作品No.167【2024/09/14 テーマ:命が燃え尽きるまで】
私のこの命が尽きるまで、あなたの傍にいようと決めたのに。
あなたはきっと、この未来を予見していたのだろう。そういう能力をもっていたこともあるが、そうでなくとも、あなたはこの未来をわかっていたのだろう。
だから、私を遠くへ追いやった。あなた自身の手の届かないところへと。その結果、私は、ここに立っている。
視界の遥か先、炎に包まれる城は、つい先程まであなたと私が共に過ごした場所なのに、今ではまるで地獄絵図だ。
「私は、また……」
どうして、私が生き残る? あなたを守らなければならないはずの私が、どうして守るべきものが失われるのを、なす術なく見ている?
そんなことは、わかりきっている。
「あなたに助けられた」
燃え尽きなかった命が一つ、目的をなくして揺れていた。
作品No.166【2024/09/13 テーマ:夜明け前】
人が滅多にとおらない公園で、充電式のキーボードを弾くのが、ここ数年の日課になっている。雨が降っていない限りは、毎日だ。
誰も来ないから、聴いてくれる人もいないけれど。
夜が更けてから、朝が来るまで、休憩を入れつつ気ままに弾くのがすきだ。
もうすぐ、夜が明ける。

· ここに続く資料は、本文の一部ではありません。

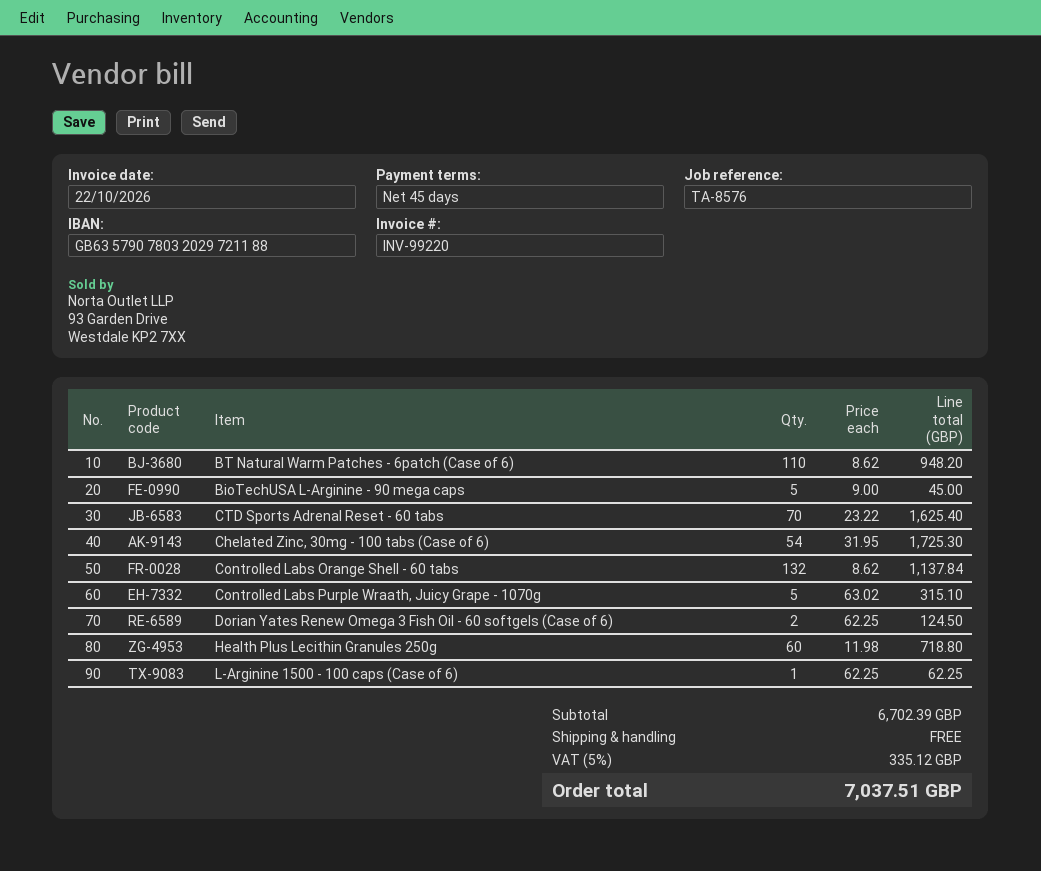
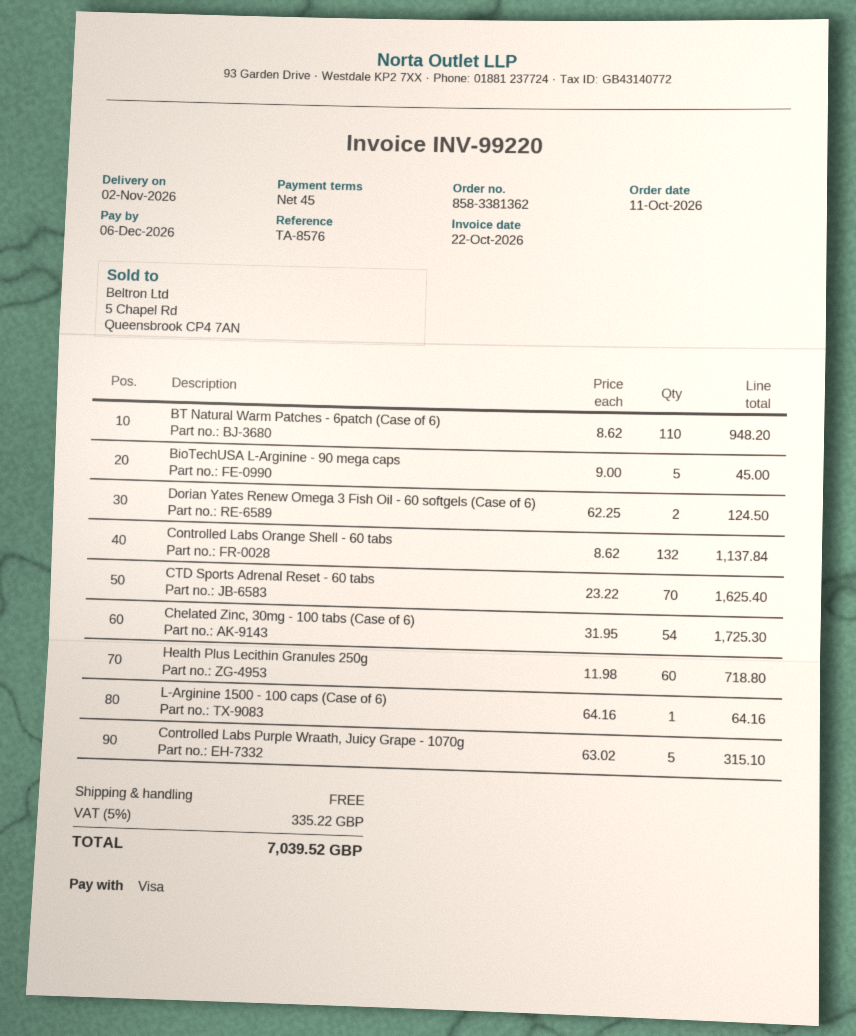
L-Arginine 1500 - 100 caps (Case of 6): 1 x 62.25 = 62.25 -> 1 x 64.16 = 64.16
tax: 5% = 335.12 -> 5% = 335.22
total: 7037.51 -> 7039.52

太陽が、空を照らし出す。
この景色に、この空気に、相応しい曲を。
私の指は、気の向くままに、音を奏で出した。
作品No.165【2024/09/12 テーマ:本気の恋】
本気の恋だと
思っていた
多分 違ったのかもしれない
今も忘れられないほどには
未練タラタラなのに
あの恋ですら
なぜだか本気のものとは
今は思えないのだ
作品No.164【2024/09/11 テーマ:カレンダー】
九月八日。忘れないと思うけど、忘れないように、私は祖母の家のカレンダーに書いた。
【おばあの命日】——と。
既に特別な法要は終わらせている、曾祖母の命日だ。二十年くらい経つだろうに、その日付は、忘れることなく私の中に刻まれている。
例えカレンダーに書いて残さなくても、忘れずに当日かその前後で、線香をあげにいくだろうに、律儀にそう書き記した。
そのついでに、カレンダーを一枚めくって、翌月の姉と自分の誕生日をちゃっかり書き残したのは、また別の話だ。
作品No.163【2024/09/10 テーマ:喪失感】
母方の曾祖母が亡くなったとき。
母方の祖父が亡くなったとき。
父方の祖父が亡くなったとき。
父方の祖母が亡くなったとき。
そして、昨年の十一月と今年の五月、約半年の間に相次いで、父方の伯父が亡くなったとき。
この約三十年間。近しい親戚との別れを、いくつも経験してきた。
不思議なことに、〝近しい親戚との別れ〟と一口で形容しても、私の中でその喪失感には差があった。
特に、私達姉妹の面倒を幼い頃から見てくれた母方の曾祖母と、年に数回顔を合わせる程度の父方の親戚とでは、私の中で明らかな喪失感の差があった。父方の親戚の命日は憶えていないくせに、母方の曾祖母と祖父の命日はしっかり憶えているところも、その差が読み取れるだろう(もっとも、母方の祖父の命日を憶えているのは、自身の誕生日の二日前という、なんとも憶えやすい日であることも理由の一つなのだが)。先日の母方の曾祖母の命日に、花束を持って線香をあげに行ったのだって、母の実家の方が自宅から近いから、という理由だけではないはずである。なんなら、ここ数年、私は曾祖母の命日に線香を欠かさずあげにいっているくらいだ。父方の親戚に、そこまでしようとは思えない。
こんな自分が薄情だ——とも思う。でも、それも致し方ないとも思う。
かかわりがあればあるだけ、思い出があればあるだけ、その人との別れはいつまでも残り続けるのだから。